[Records contained in a dataset]
--

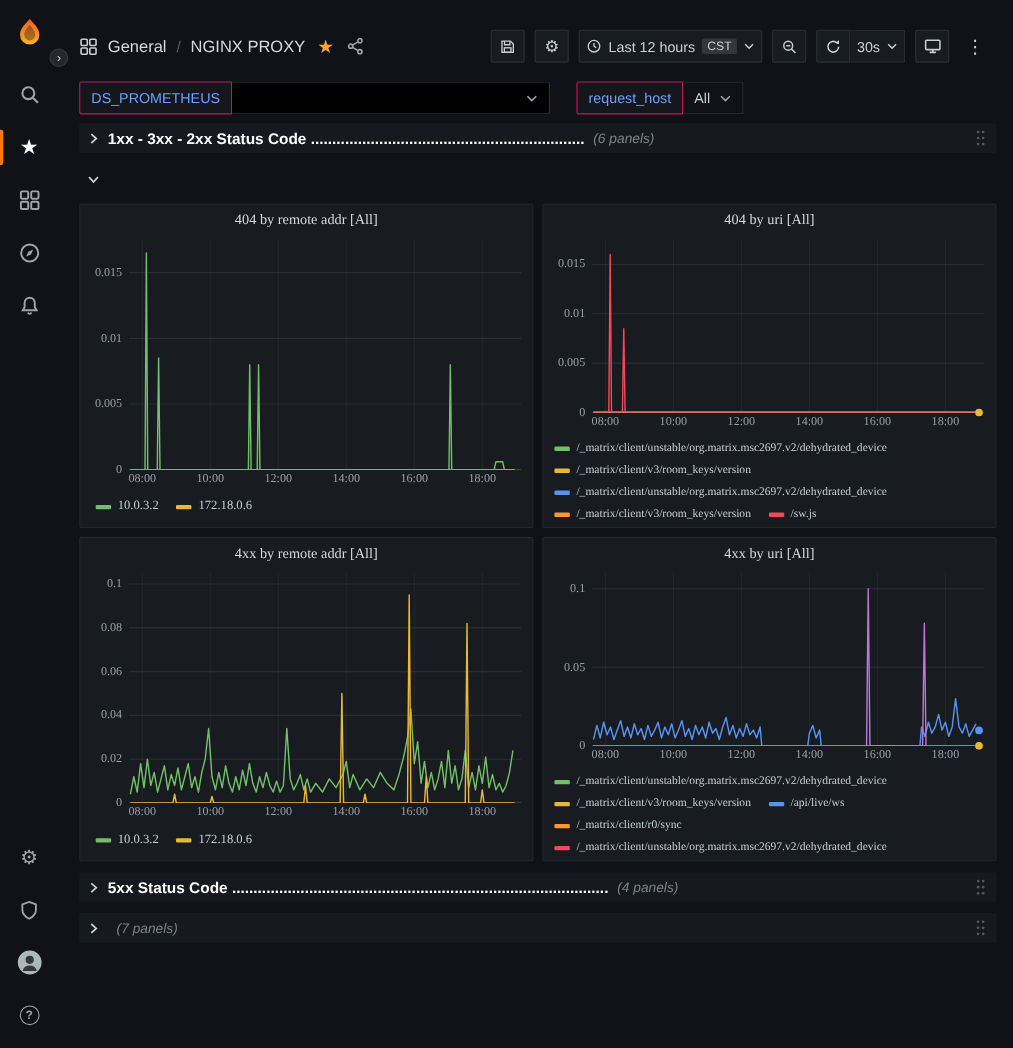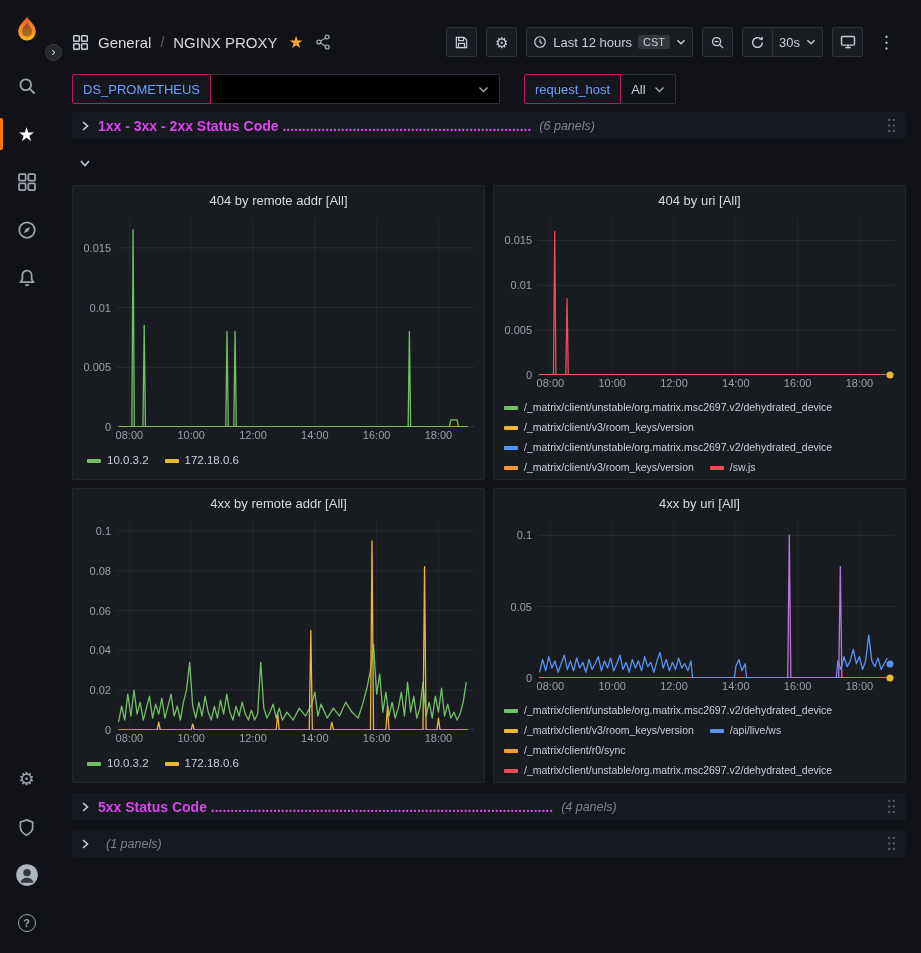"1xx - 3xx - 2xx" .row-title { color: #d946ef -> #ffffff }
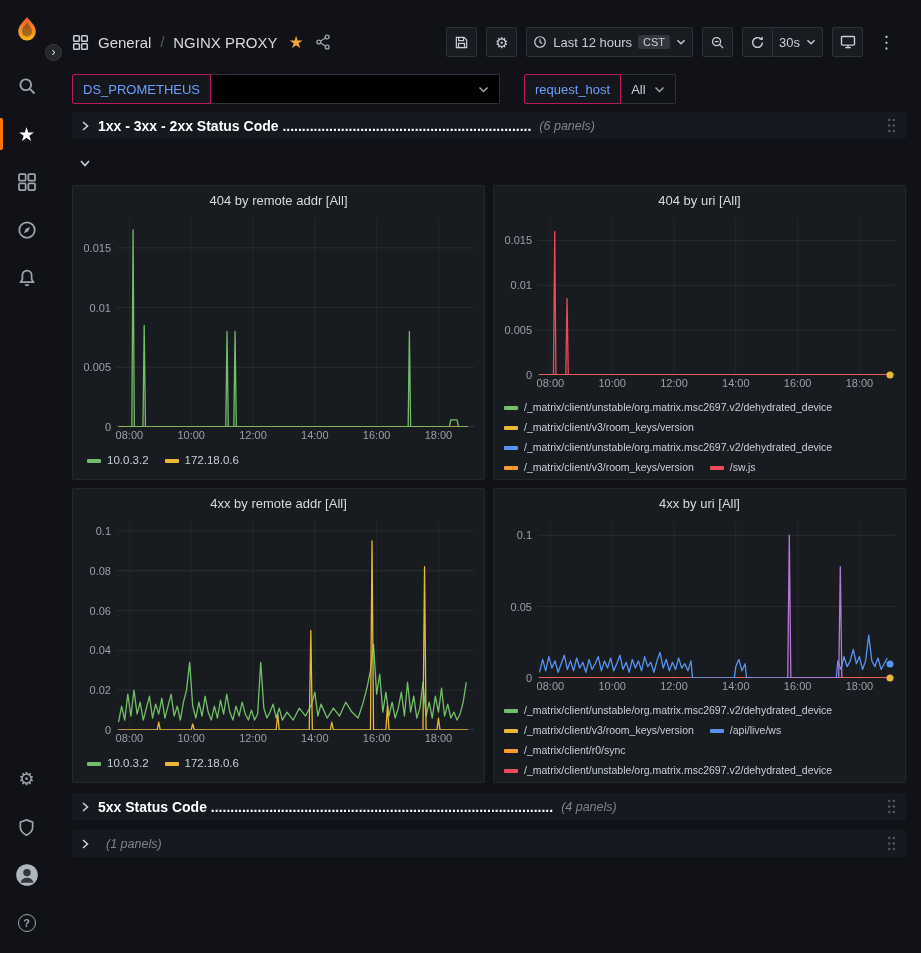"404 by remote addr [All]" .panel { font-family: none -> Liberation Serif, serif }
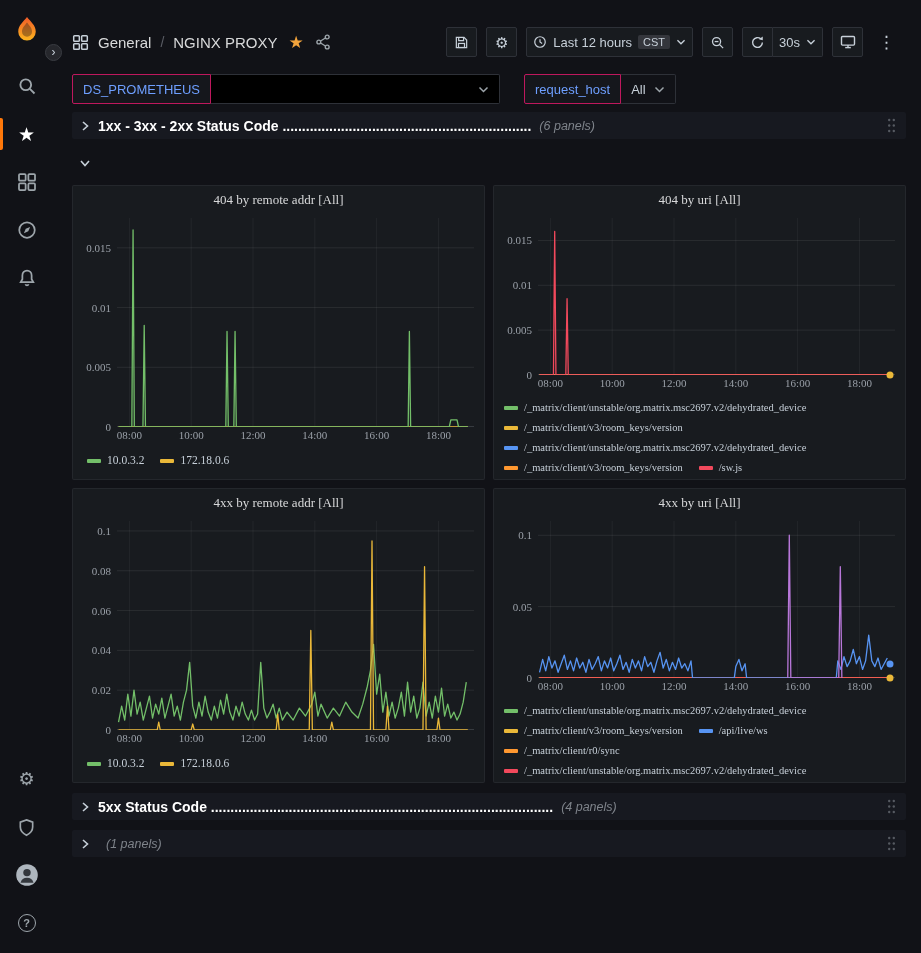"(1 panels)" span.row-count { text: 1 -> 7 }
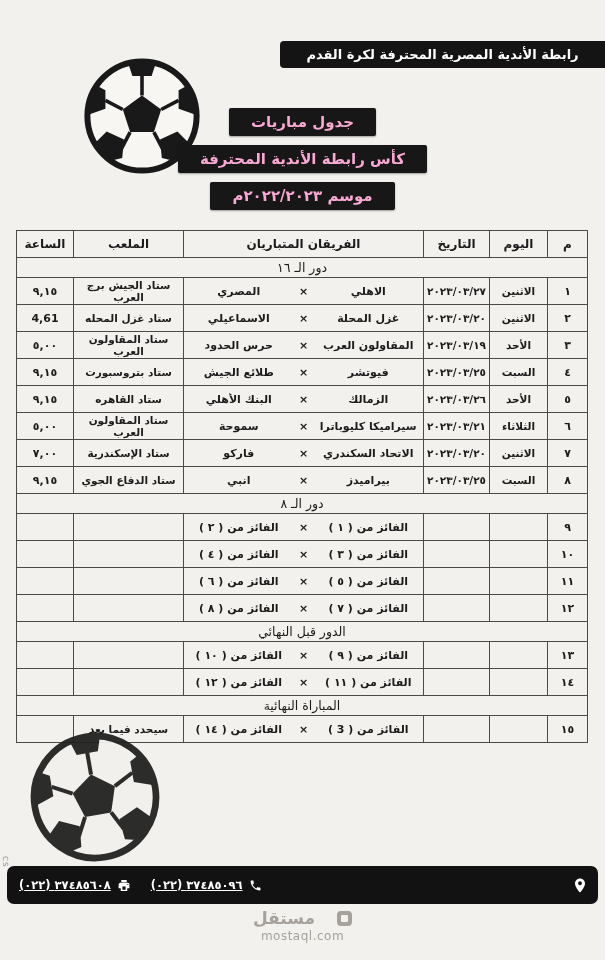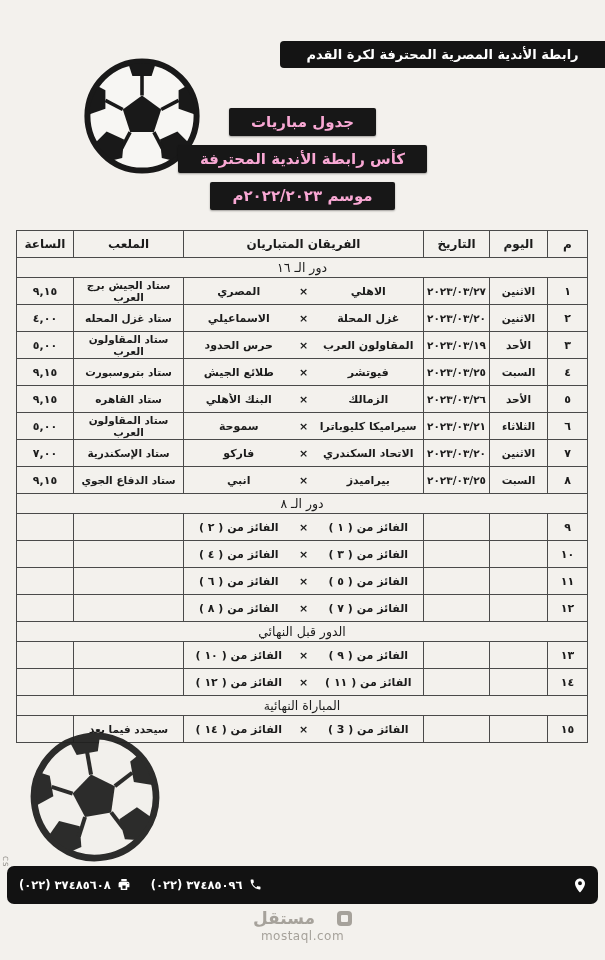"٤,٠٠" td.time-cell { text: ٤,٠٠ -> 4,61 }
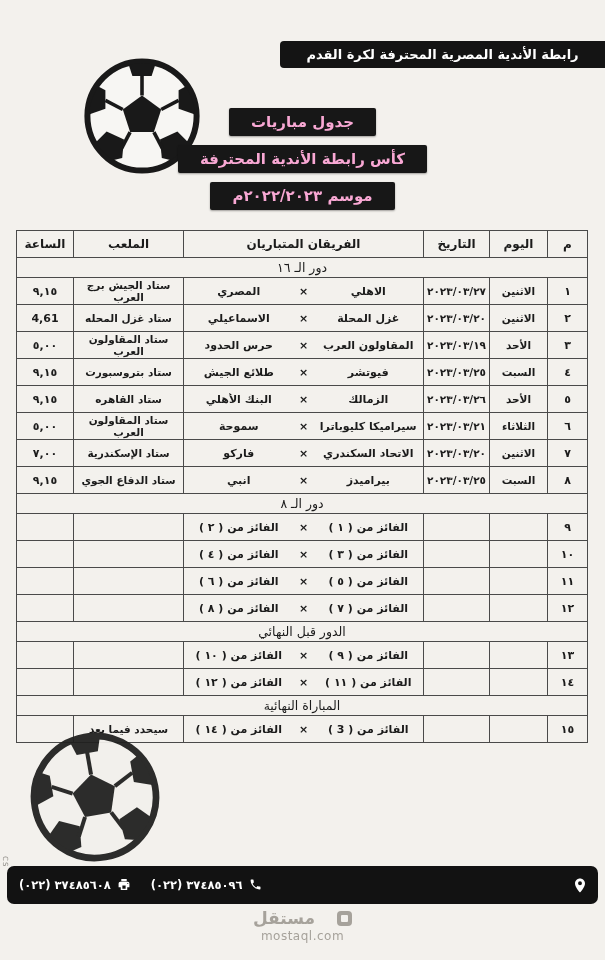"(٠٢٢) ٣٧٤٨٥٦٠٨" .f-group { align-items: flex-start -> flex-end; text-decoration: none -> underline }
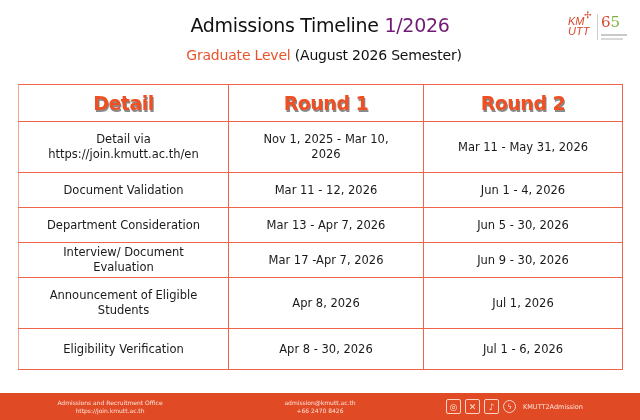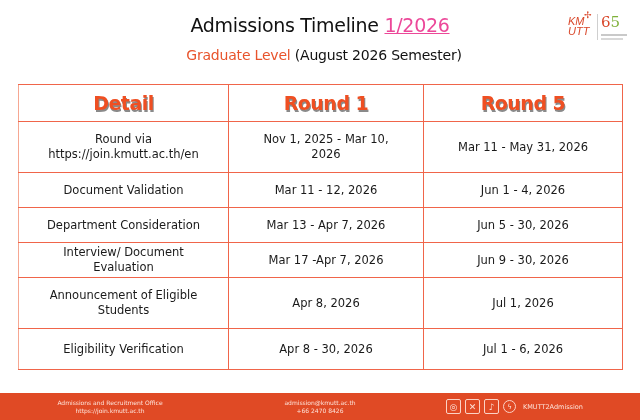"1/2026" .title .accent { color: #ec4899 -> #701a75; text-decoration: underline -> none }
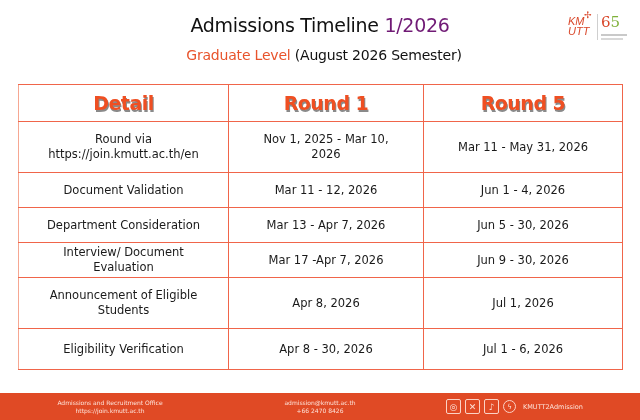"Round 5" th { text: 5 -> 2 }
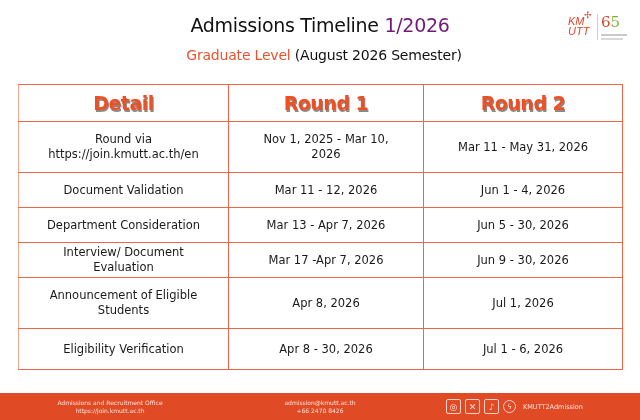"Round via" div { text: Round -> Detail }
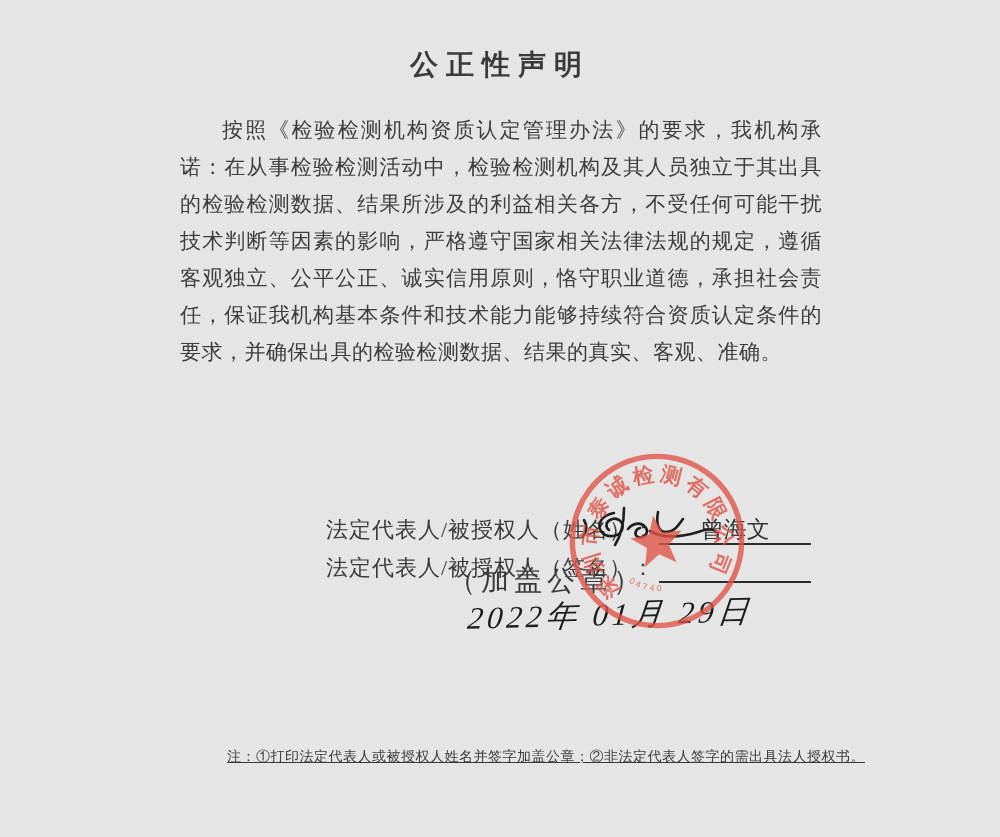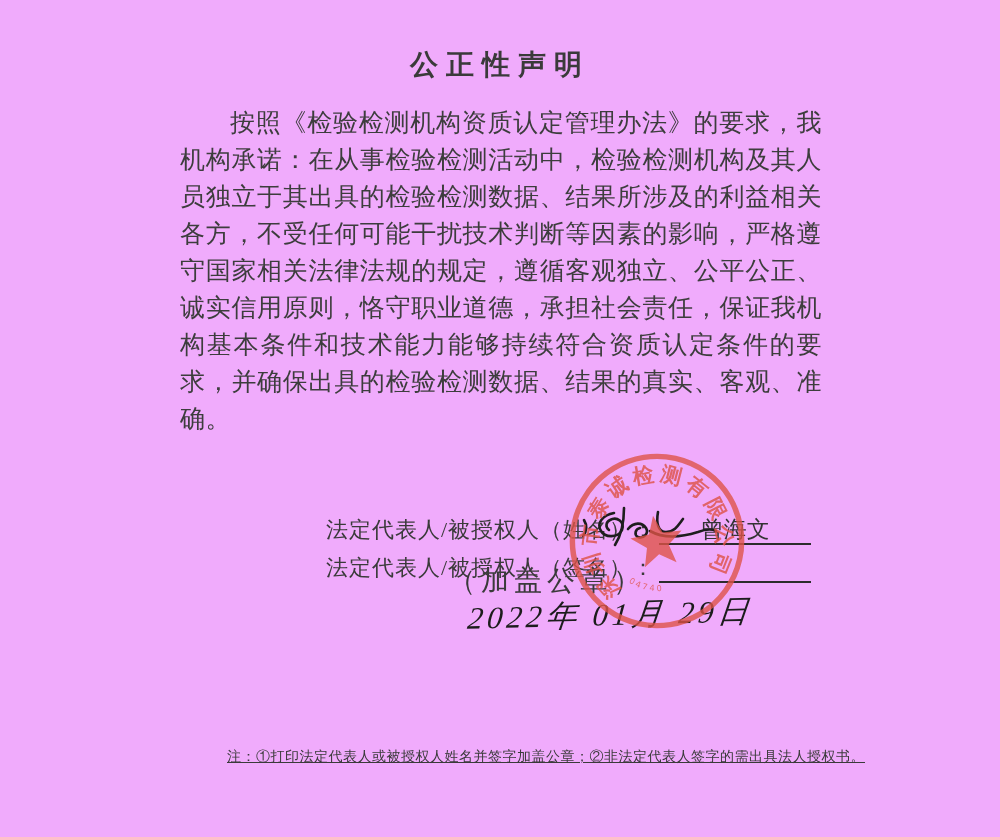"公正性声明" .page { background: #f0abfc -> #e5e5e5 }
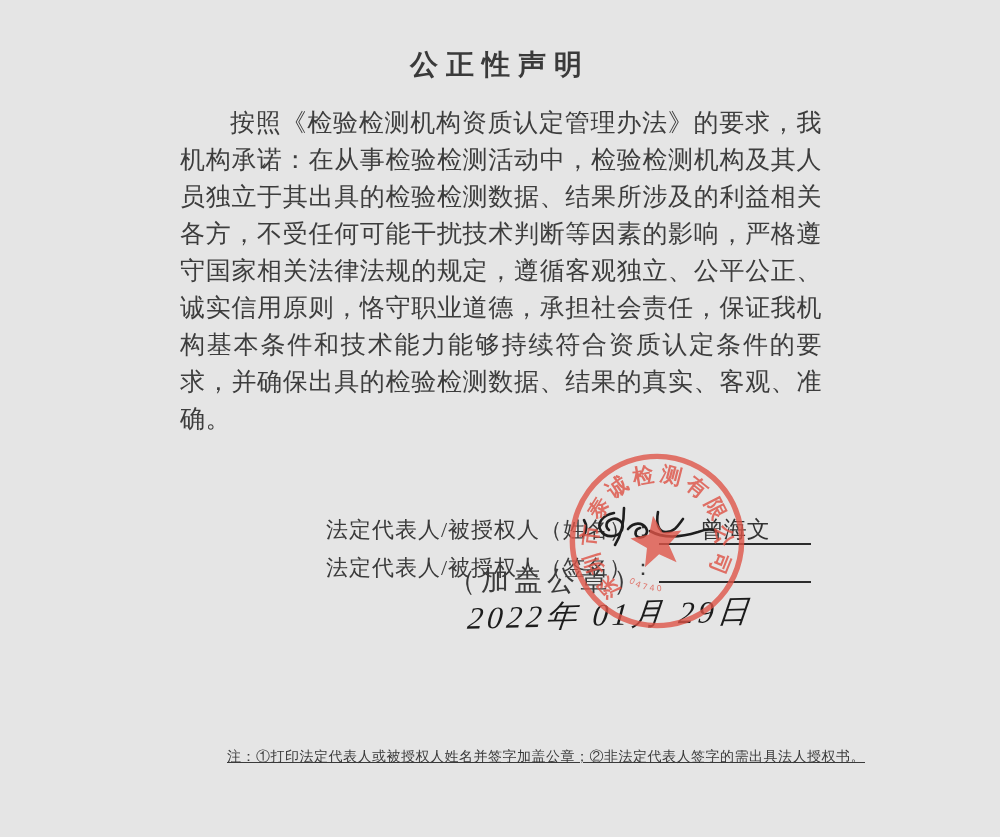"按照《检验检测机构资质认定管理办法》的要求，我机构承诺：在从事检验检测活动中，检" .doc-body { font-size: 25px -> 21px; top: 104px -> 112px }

--

Repeat the data above exactly, images excluded.

## FINISHED TASK
"1xx - 3xx - 2xx" .row-title { color: #d946ef -> #ffffff }
"404 by remote addr [All]" .panel { font-family: none -> Liberation Serif, serif }
"(1 panels)" span.row-count { text: 1 -> 7 }
"٤,٠٠" td.time-cell { text: ٤,٠٠ -> 4,61 }
"(٠٢٢) ٣٧٤٨٥٦٠٨" .f-group { align-items: flex-start -> flex-end; text-decoration: none -> underline }
"1/2026" .title .accent { color: #ec4899 -> #701a75; text-decoration: underline -> none }
"Round 5" th { text: 5 -> 2 }
"Round via" div { text: Round -> Detail }
"公正性声明" .page { background: #f0abfc -> #e5e5e5 }
"按照《检验检测机构资质认定管理办法》的要求，我机构承诺：在从事检验检测活动中，检" .doc-body { font-size: 25px -> 21px; top: 104px -> 112px }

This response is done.